┌──

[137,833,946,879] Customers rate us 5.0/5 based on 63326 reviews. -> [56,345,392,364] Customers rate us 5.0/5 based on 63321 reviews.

└──
┌──

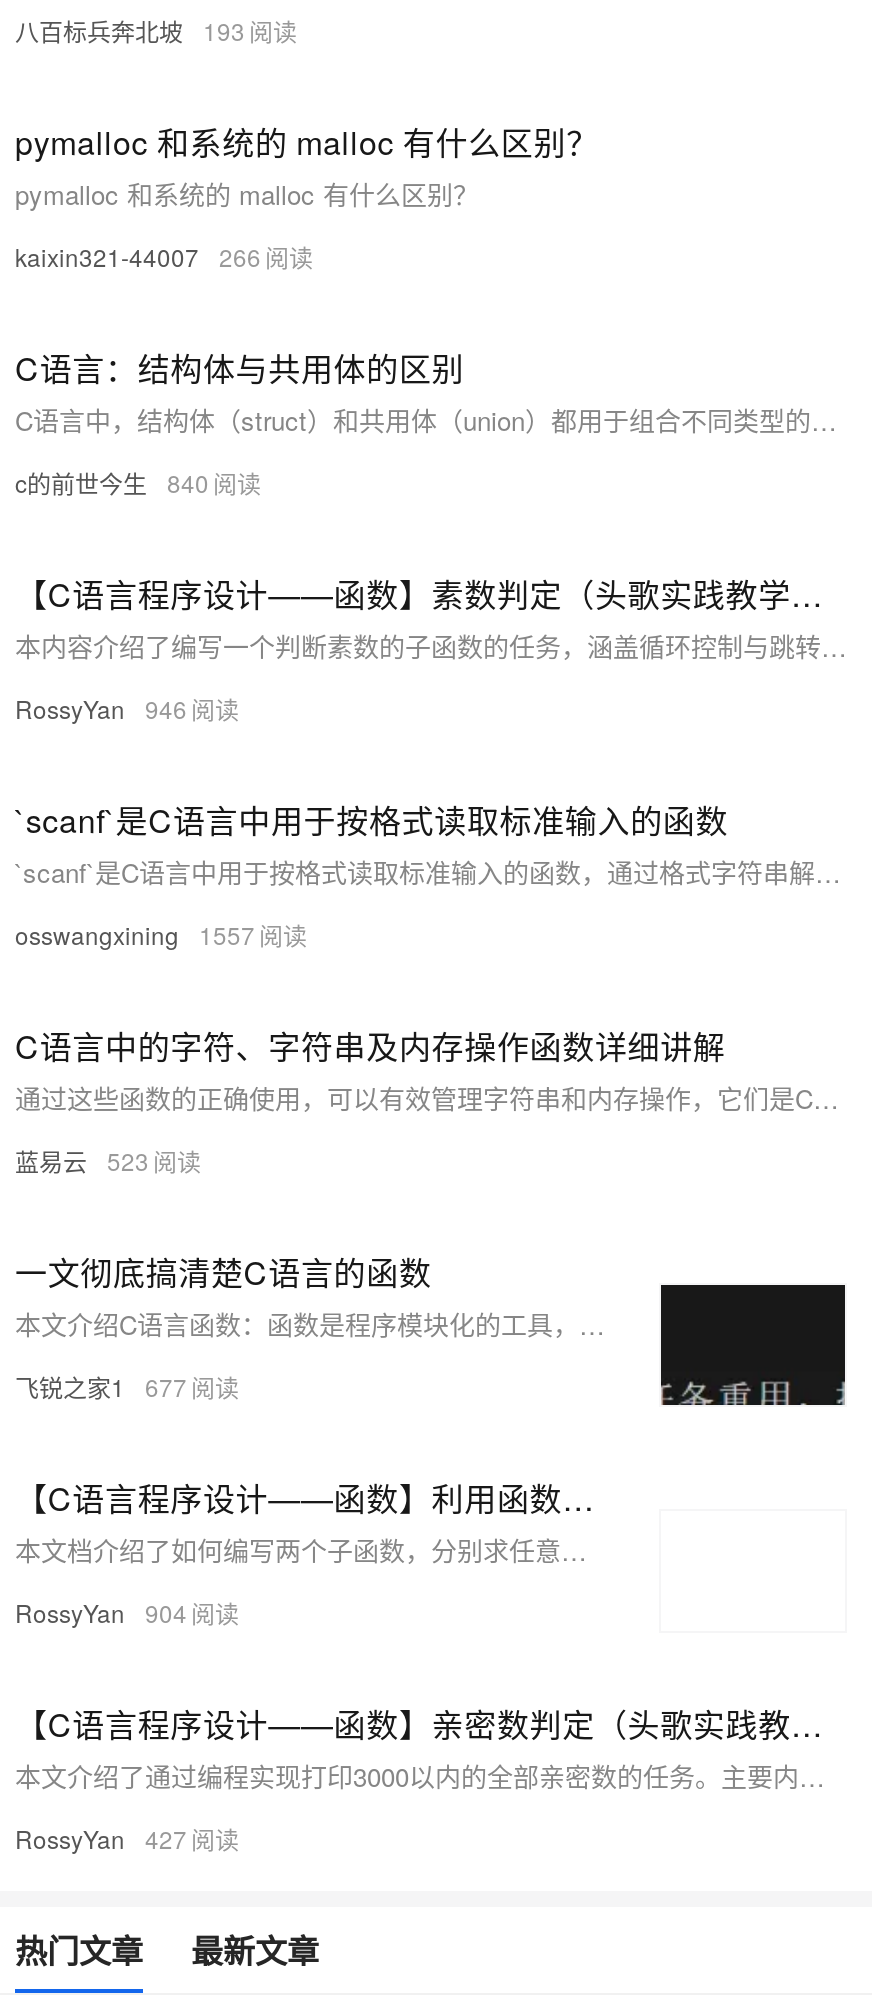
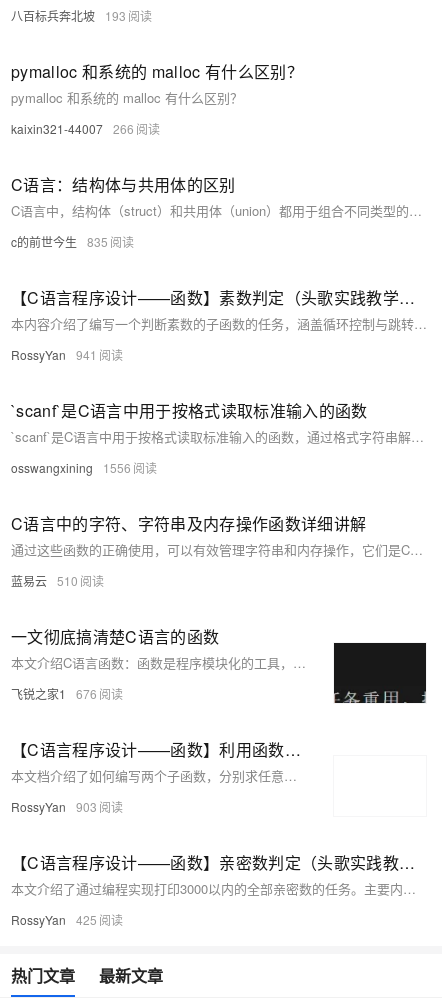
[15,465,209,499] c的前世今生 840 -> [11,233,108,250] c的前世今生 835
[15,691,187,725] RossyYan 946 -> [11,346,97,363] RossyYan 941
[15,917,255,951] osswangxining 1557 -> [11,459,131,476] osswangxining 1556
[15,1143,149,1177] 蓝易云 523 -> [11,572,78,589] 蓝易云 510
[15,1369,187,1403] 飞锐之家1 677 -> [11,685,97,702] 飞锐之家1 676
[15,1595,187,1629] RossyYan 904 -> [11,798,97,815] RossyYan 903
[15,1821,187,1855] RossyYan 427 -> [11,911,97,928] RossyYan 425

└──

How to complete this task >> Repeat word for word the lines above that run from the line containing "[15,917,255,951] osswangxining 1557" through the line containing "[15,1821,187,1855] RossyYan 427", both ends included, and nothing else.

Exercise solution >>
[15,917,255,951] osswangxining 1557 -> [11,459,131,476] osswangxining 1556
[15,1143,149,1177] 蓝易云 523 -> [11,572,78,589] 蓝易云 510
[15,1369,187,1403] 飞锐之家1 677 -> [11,685,97,702] 飞锐之家1 676
[15,1595,187,1629] RossyYan 904 -> [11,798,97,815] RossyYan 903
[15,1821,187,1855] RossyYan 427 -> [11,911,97,928] RossyYan 425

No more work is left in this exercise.